Work instructions ▸ In the data below, find the line containing "similar a la" and the line containing "color: #c2410c ->", then reproduce them and every line between, exactly. Omit pictures.
[Opening Source material section]
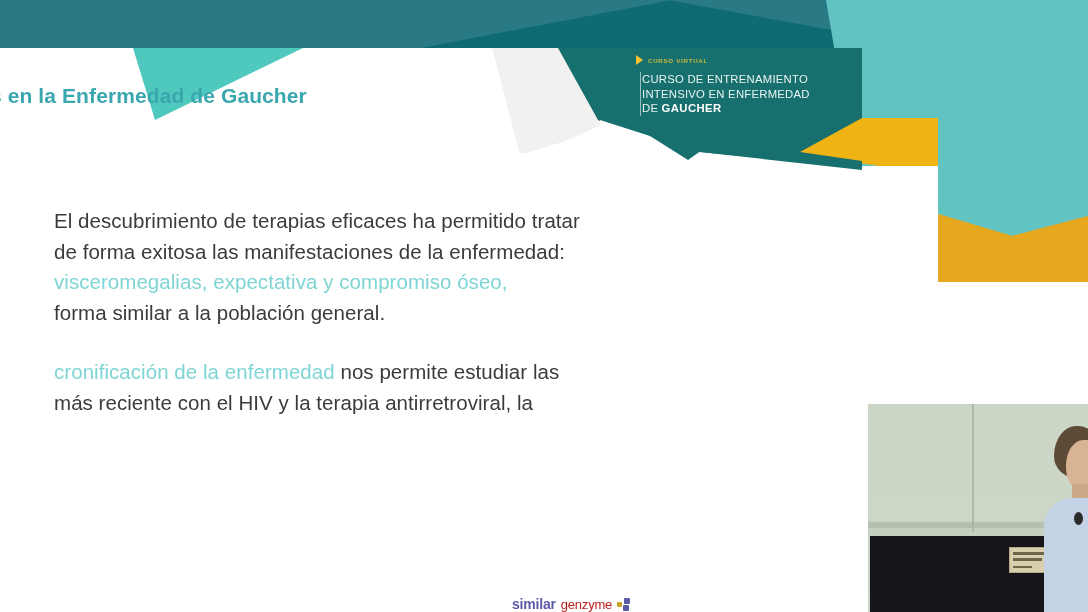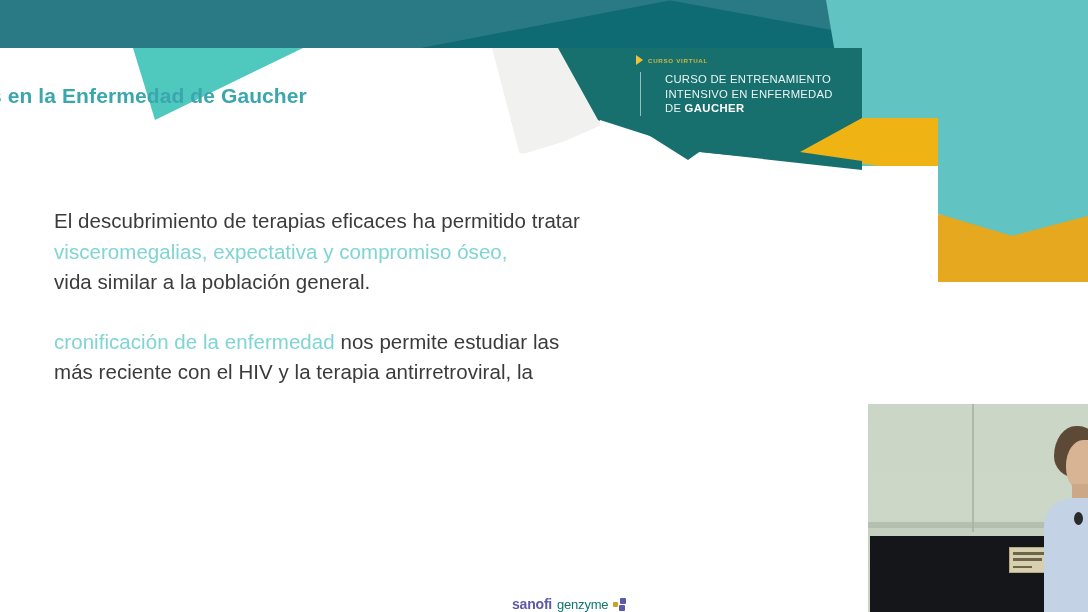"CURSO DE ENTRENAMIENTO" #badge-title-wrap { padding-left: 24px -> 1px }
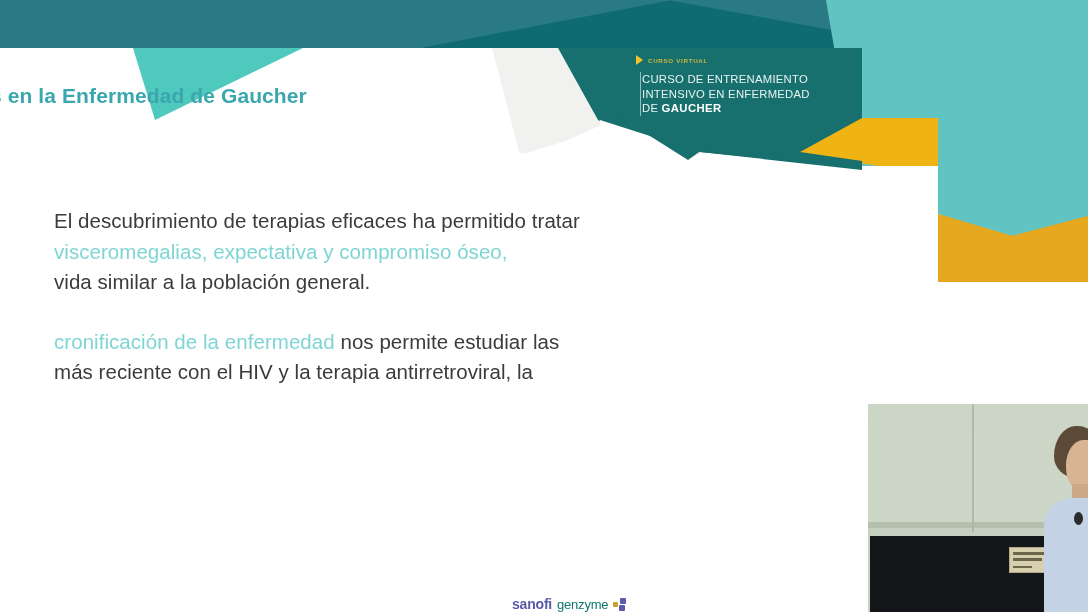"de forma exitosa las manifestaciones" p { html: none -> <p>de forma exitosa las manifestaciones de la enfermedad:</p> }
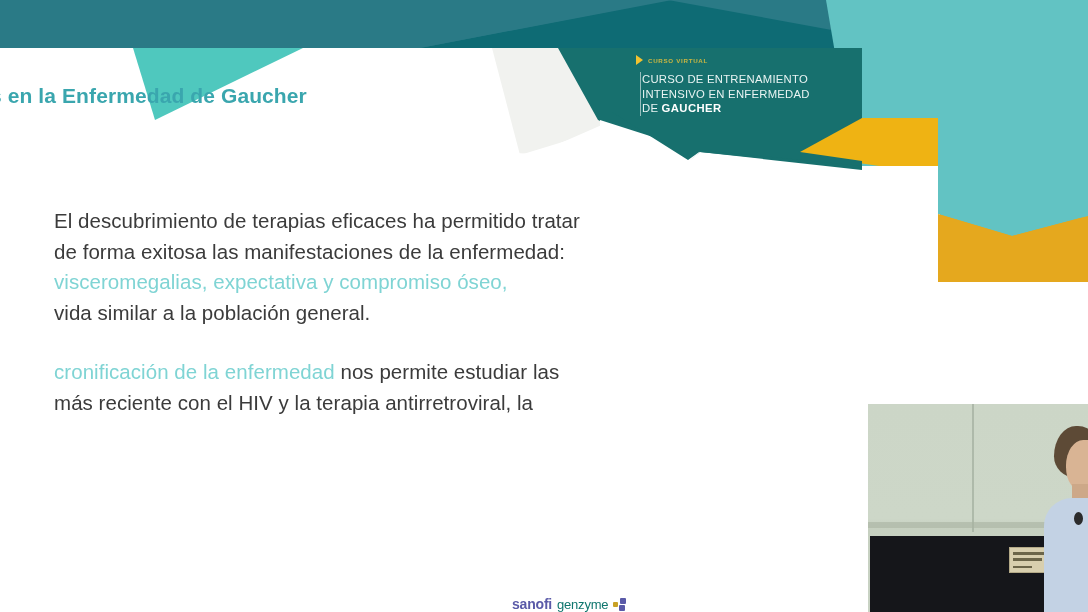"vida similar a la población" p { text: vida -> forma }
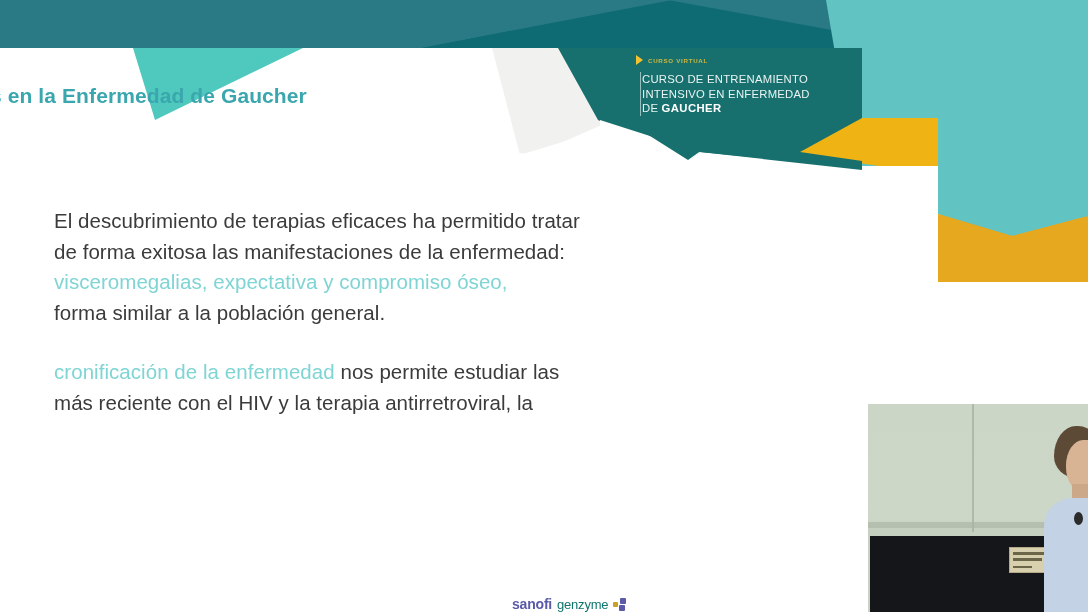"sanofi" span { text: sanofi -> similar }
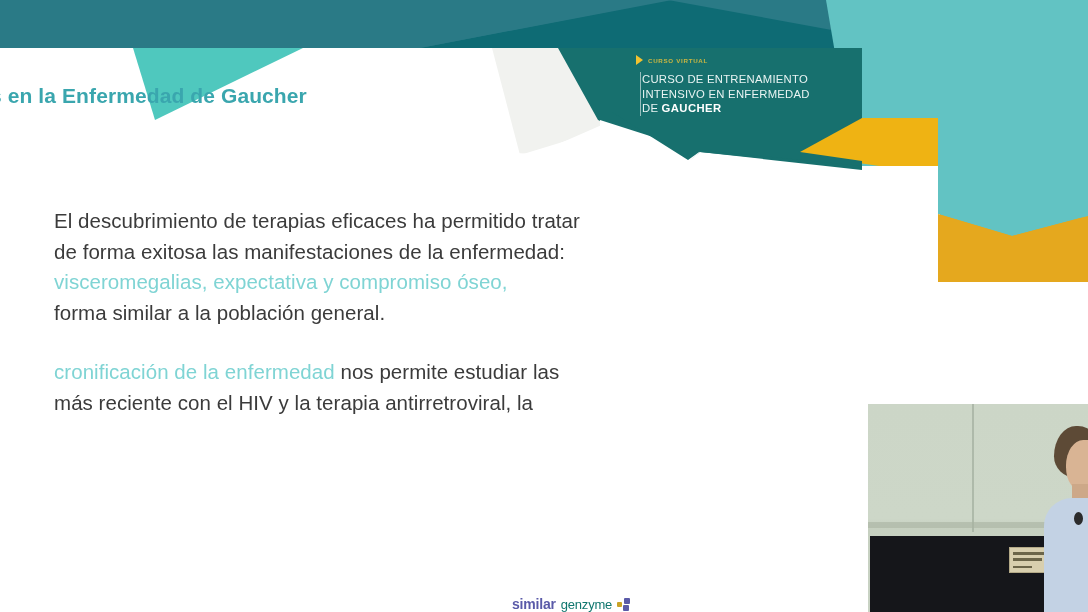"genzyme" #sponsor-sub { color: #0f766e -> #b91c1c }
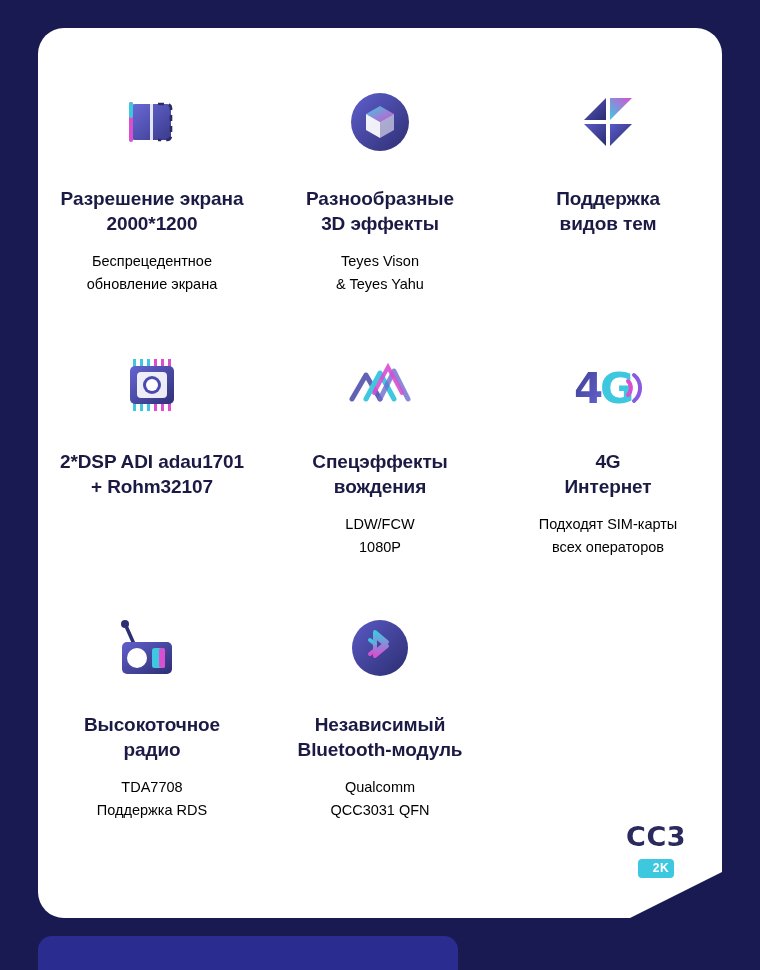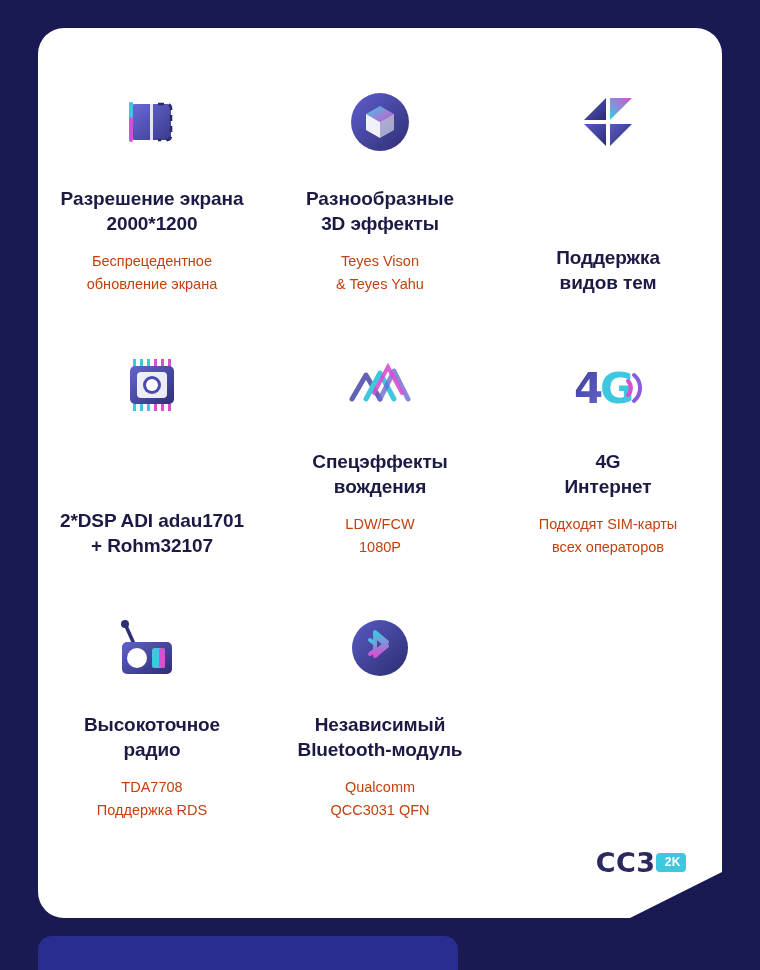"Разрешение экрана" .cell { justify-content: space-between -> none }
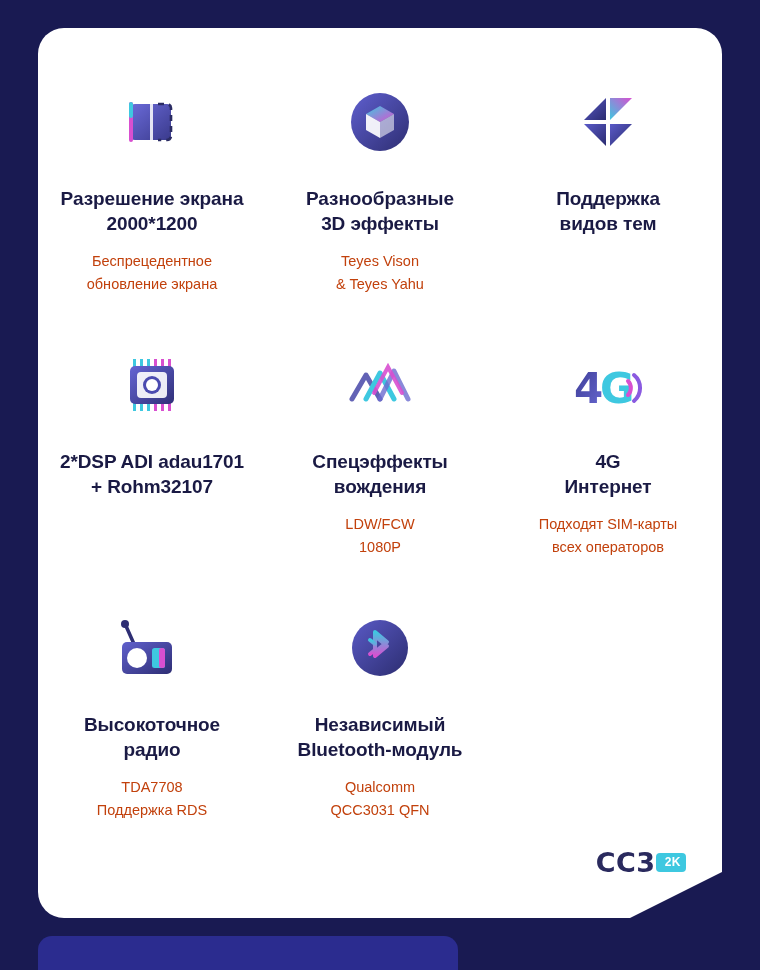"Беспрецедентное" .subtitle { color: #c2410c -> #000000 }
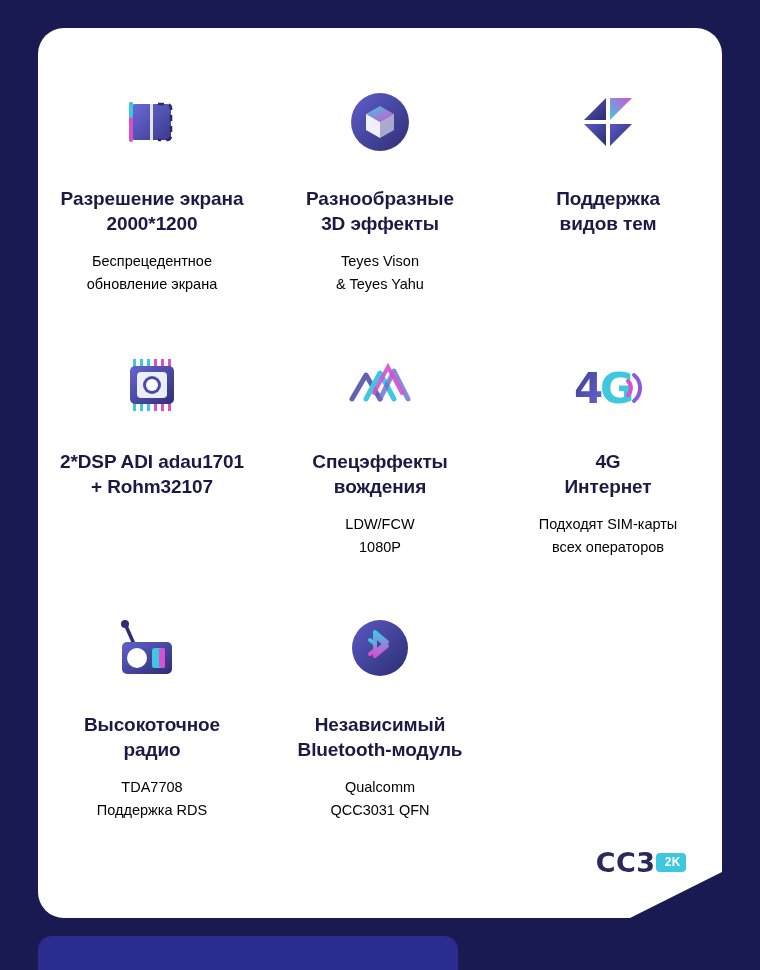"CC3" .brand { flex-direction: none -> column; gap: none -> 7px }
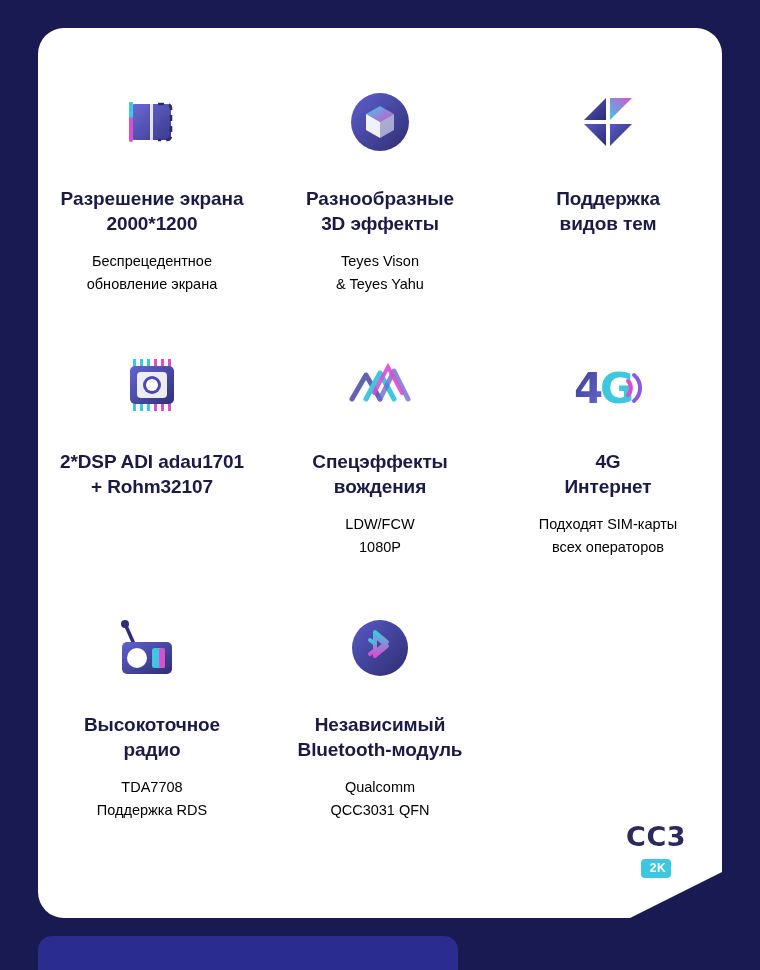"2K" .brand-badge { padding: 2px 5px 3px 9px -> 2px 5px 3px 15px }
[Closing Source material section]
Task answer ▸
"vida similar a la población" p { text: vida -> forma }
"sanofi" span { text: sanofi -> similar }
"genzyme" #sponsor-sub { color: #0f766e -> #b91c1c }
"Разрешение экрана" .cell { justify-content: space-between -> none }
"Беспрецедентное" .subtitle { color: #c2410c -> #000000 }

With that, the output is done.